Mental Illness and Medication, Science According to Association of Certified Biblical Counselors (ACBC)

( [email protected] ) Jun 04, 2014 08:53 PM EDT
Mental Illness

Ed Stetzer, President of the LifeWay Research Division and contributing editor for Christianity Today, recently referred to articles written by Heath Lambert, executive director of the Association of Certified Biblical Counselors (ACBC), to debunk myths surrounding ACBC's beliefs on mental illness, medication, and science. Stetzer has shown special interest in the subject and is "currently engaged in some significant research" on the topic, which will be completed this fall.

ACBC on Medication

Where does ACBC stand on the use of medication to treat mental illness in counselees? According to Lambert, it is important to begin by stating "Such questions and controversies (regarding the use of psychiatric medications) are not unique to Christian conversations." Books such as Anatomy of an Epidemic: Magic Bullets, Psychiatric Drugs, and the Astonishing Rise of Mental Illness in America by Robert Whitaker and Saving Normal: An Insider's Revolt Against Out-of-Control Psychiatric Diagnosis, DSM-5, Big Pharma, and the Medicalization of Ordinary Life by Allen Frances are pushing this conversation forward, both in and outside of Christian thought circles. Mental illness diagnosis itself is undergoing increasing scrutiny, addressed by articles such as this, which exposes the dubious nature of skyrocketing ADHD diagnoses among children.

Lambert summarizes ACBC's stance by saying, "My job is ... to state that the decision to use them is outside the professional purview of most counselors." However, Lambert does admit that counselors do, at times, engage with counselees on the use of psychiatric medication.
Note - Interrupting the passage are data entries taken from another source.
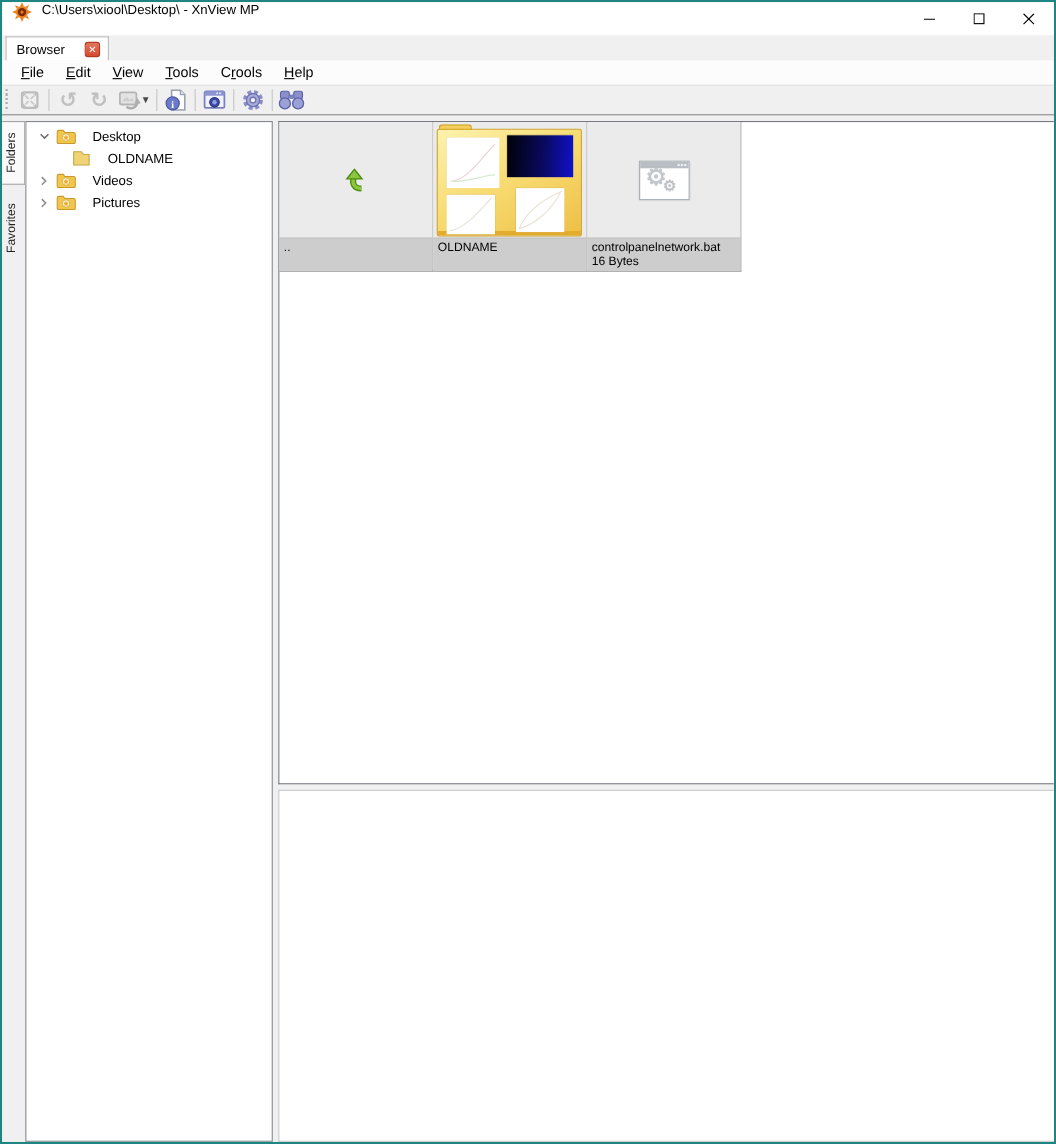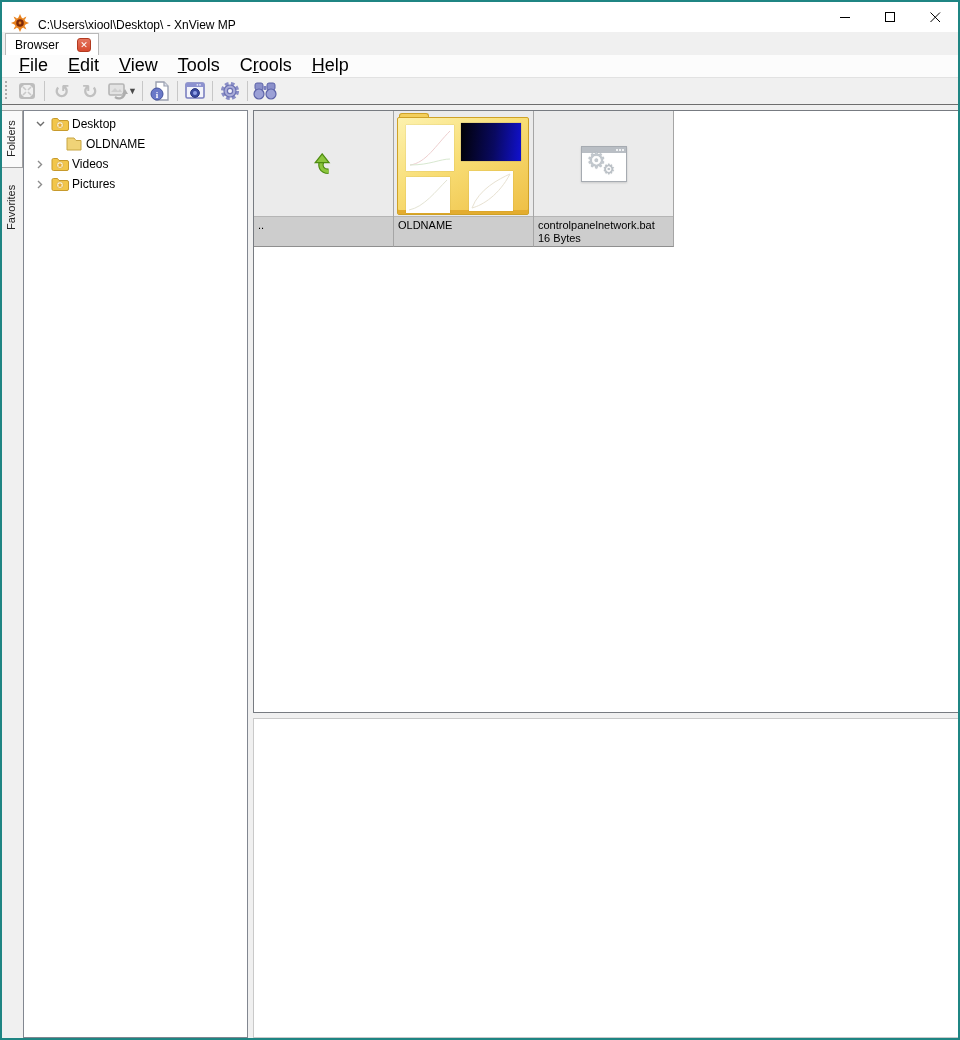"C:\Users\xiool\Desktop\ - XnView MP" .titlebar { align-items: flex-end -> flex-start }
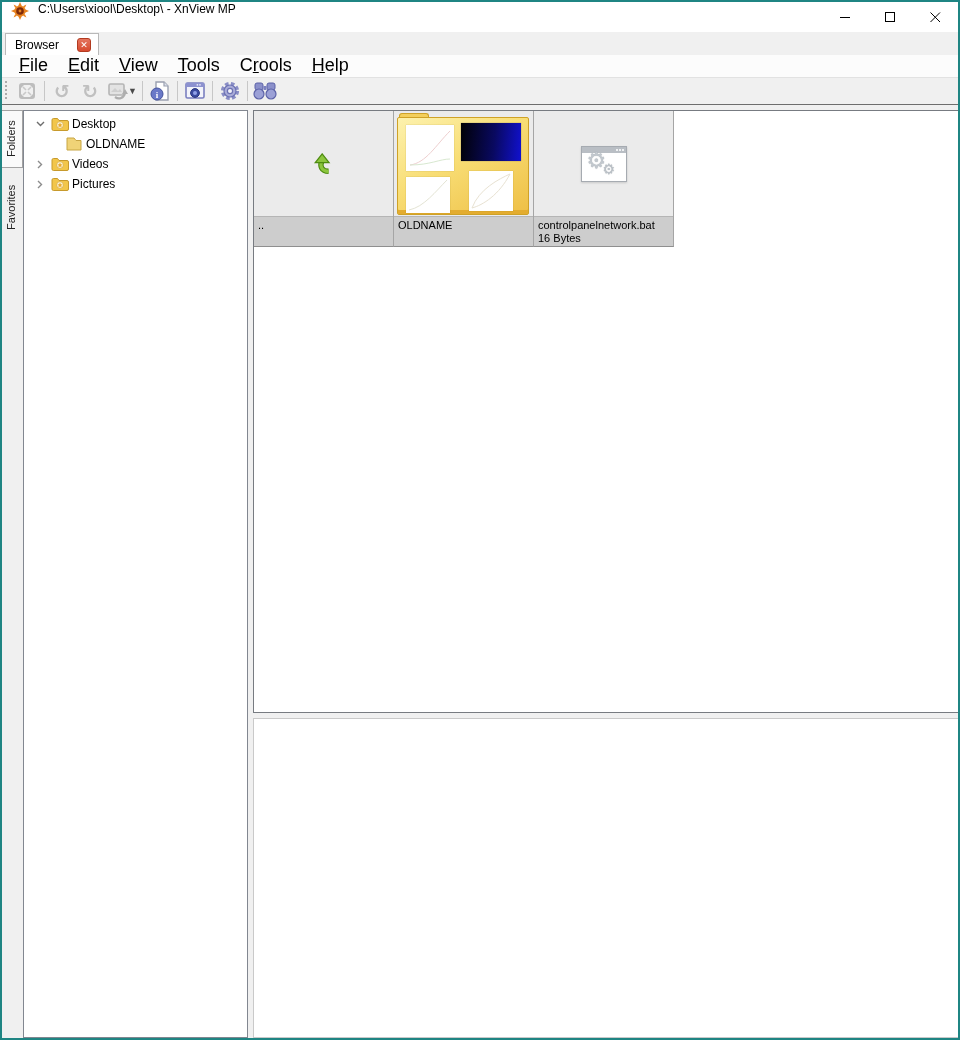"File" .menu-item { font-size: 18px -> 13px }
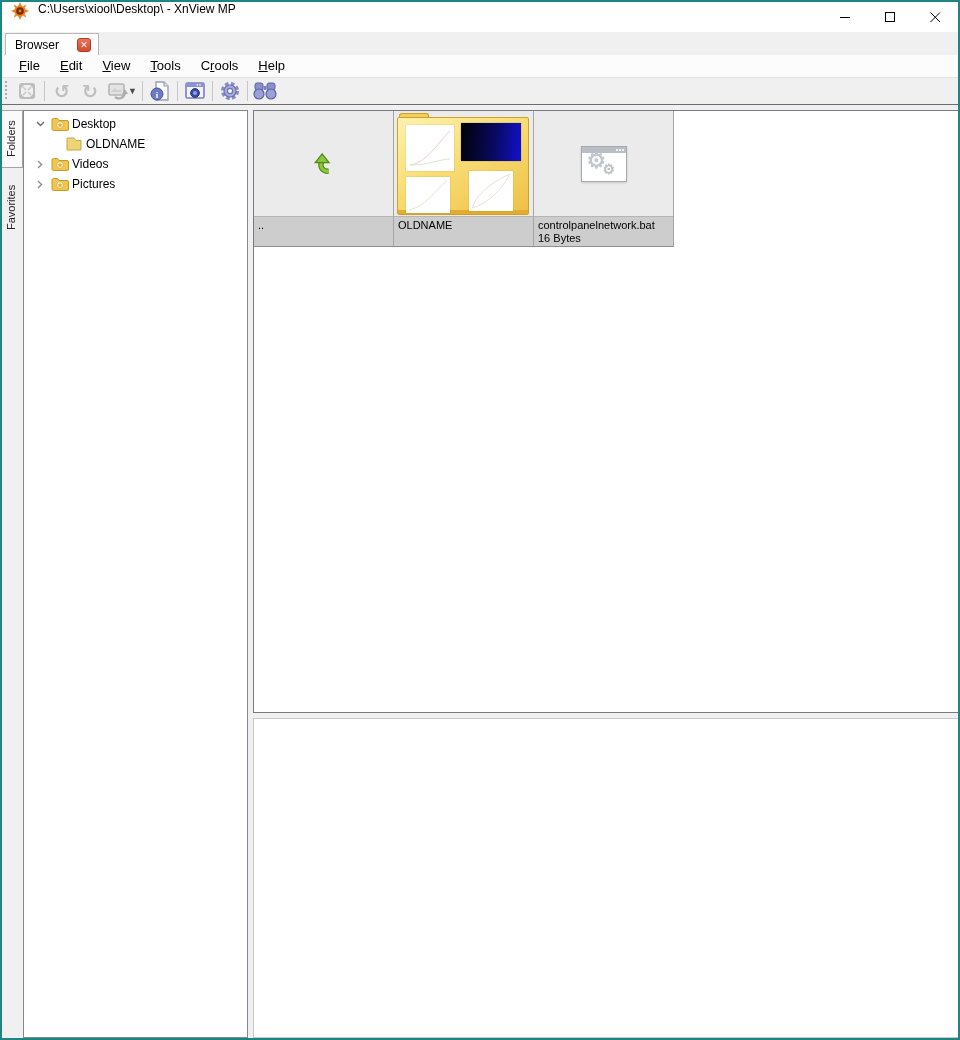"Desktop" .tree-label { margin-left: 3px -> 15px }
He says, "Does this mean that it has never happened that a NANC counselor somewhere has told somebody to quit taking their medication. No. In fact, I'm relatively confident that it has happened."

ACBC on Science

Regarding ACBC's view on science, Lambert asserts: "It is a myth that NANC counselors don't care about medical science." Lambert hypothesizes that the myth has been perpetuated because "It is all too easy to spread a caricature of someone's position instead of engaging the real thing." The stance ACBC takes on science is similar to their position on medication (stated briefly above): "We show that care in leaving the practice of medicine to those who know how to do it as a part of their vocational setting. We also show that care by refusing to prescribe physical remedies to spiritual problems that Jesus wants to heal."

Stetzer Chimes In 

Stetzer posits that these myths exist, not solely because of intentional spreading of caricatures, but because many have actually experienced anti-medication and anti-science counseling approaches in the biblical counseling realm. This may mirror the general Christian public's opinion; Stetzer's recent research shows that "A third of Americans - and nearly half of evangelical, fundamentalist, or born-again Christians - believe prayer and Bible study alone can overcome serious mental illness." As a result, Stetzer's stated desire is that these articles "can be helpful resources for those facing a biblical counselor who rejects any and all forms of medical treatment for mental illness."

Breaking the Stigma of Mental Illness Within the Church 

Countless others in the Church and community at large are publicly rallying around those with mental illness diagnoses, seeking creative ways to break the stigma of mental illness in the Church environment embrace them with the love of Christ. Rick and Kay Warren of Saddleback Church are an example of public figureheads of the movement, spurred on by the loss of their son, Matthew, to suicide last year. The Warrens hosted a conference called The Gathering on Mental Health and the Church at Saddleback Church in March of this year, hosting speakers across denominational lines. The event sought to "encourage individuals living with mental illness, educate family members, and equip church leaders to provide effective and compassionate care to any faced with the challenges of mental illness."